The number of foreigners learning Japanese continuously increases each year. This therefore leads me to believe that these people must have an interest in Japan. However, it does make one wonder what images they have of Japan. Do these people really have a good and right image of Japan? I am acquainted with a few of these people and they claim their love of Japan is due to its fascinated with their own culture and heritage? The Japanese are amongst the easiest people to get along with, even if one does not understand them completely. Understanding the Japanese is one of the most difficult obstacles to overcome, however this should not deter anyone from trying to comprehend Japan and her people. The purpose of my essay then is to increase my readers understanding of Japan and its people, especially give their rather complex characteristics.

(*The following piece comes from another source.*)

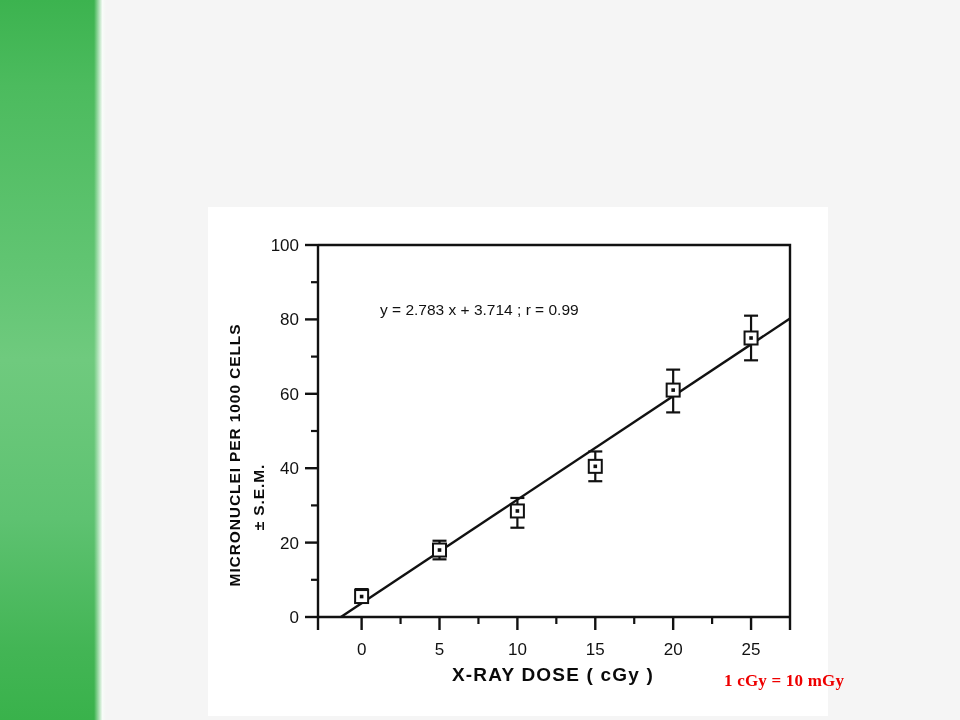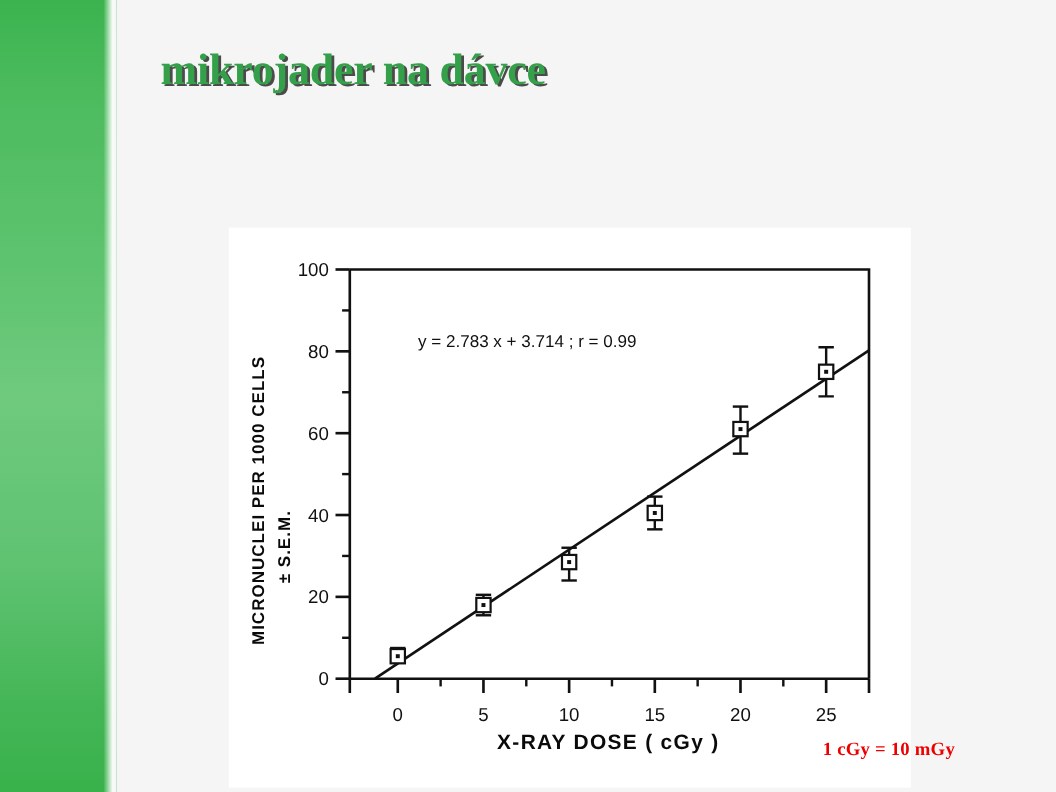"mikrojader na dávce" span.ln { html: <span>mikrojader na dávce</span> -> none }
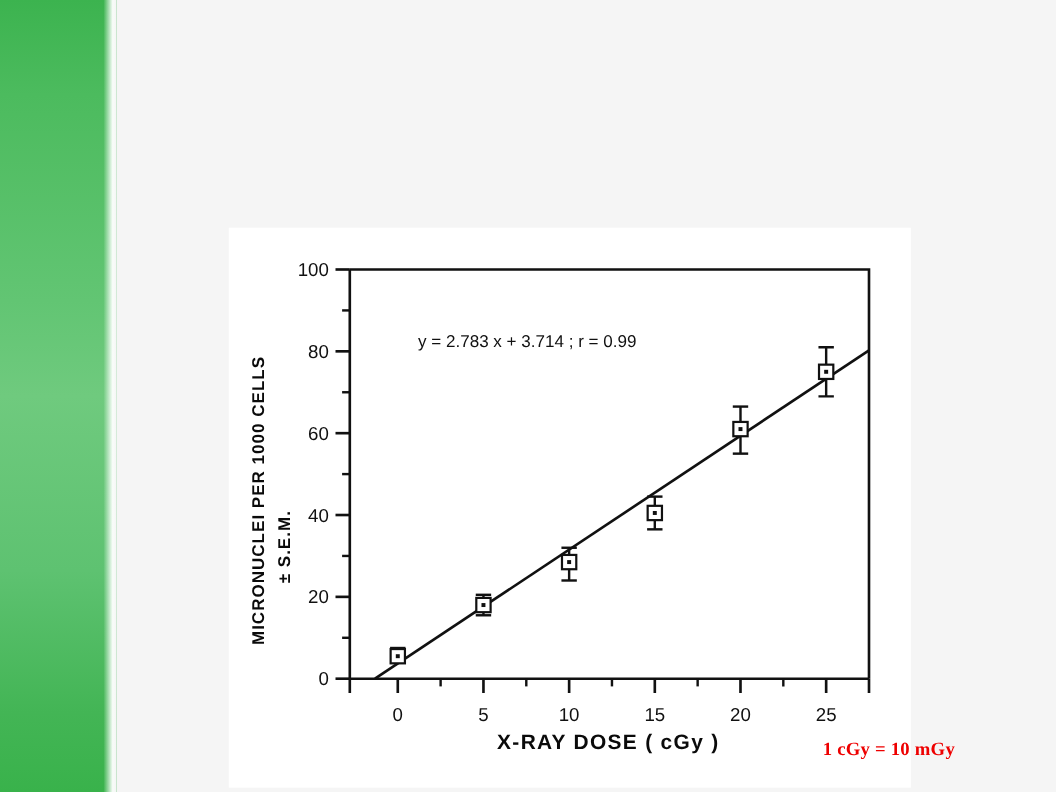"1 cGy = 10 mGy" #footnote { left: 748px -> 724px }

Being part of a group is very important to the Japanese. As a starting point for my analysis of the Japanese I would like to discuss the balance between the individual and group within the Japanese culture. The human race is made up of individuals, but each is born and lives, for most part of his or her life within a group or community.
Various societies differ greatly especially with respect to the emphasis placed on being an individual or being part of a community. This difference is obvious when comparing the Japanese to the Western culture as the Japanese would sacrifice the individual for the good of the group. This ideology extends beyond the group of the people's sacrifice for the common benefit of the country as this is seen as something to be proud of.
As compared to the Westerners, the Japanese prefer to exist as a group. While Westerners put on a show of independence and individuality, most Japanese will be quit content to conform to their community in dress, conduct, lifestyle and even thoughts. This is all part of maintaining "face”- originally a Chinese term but is of most importance to the community.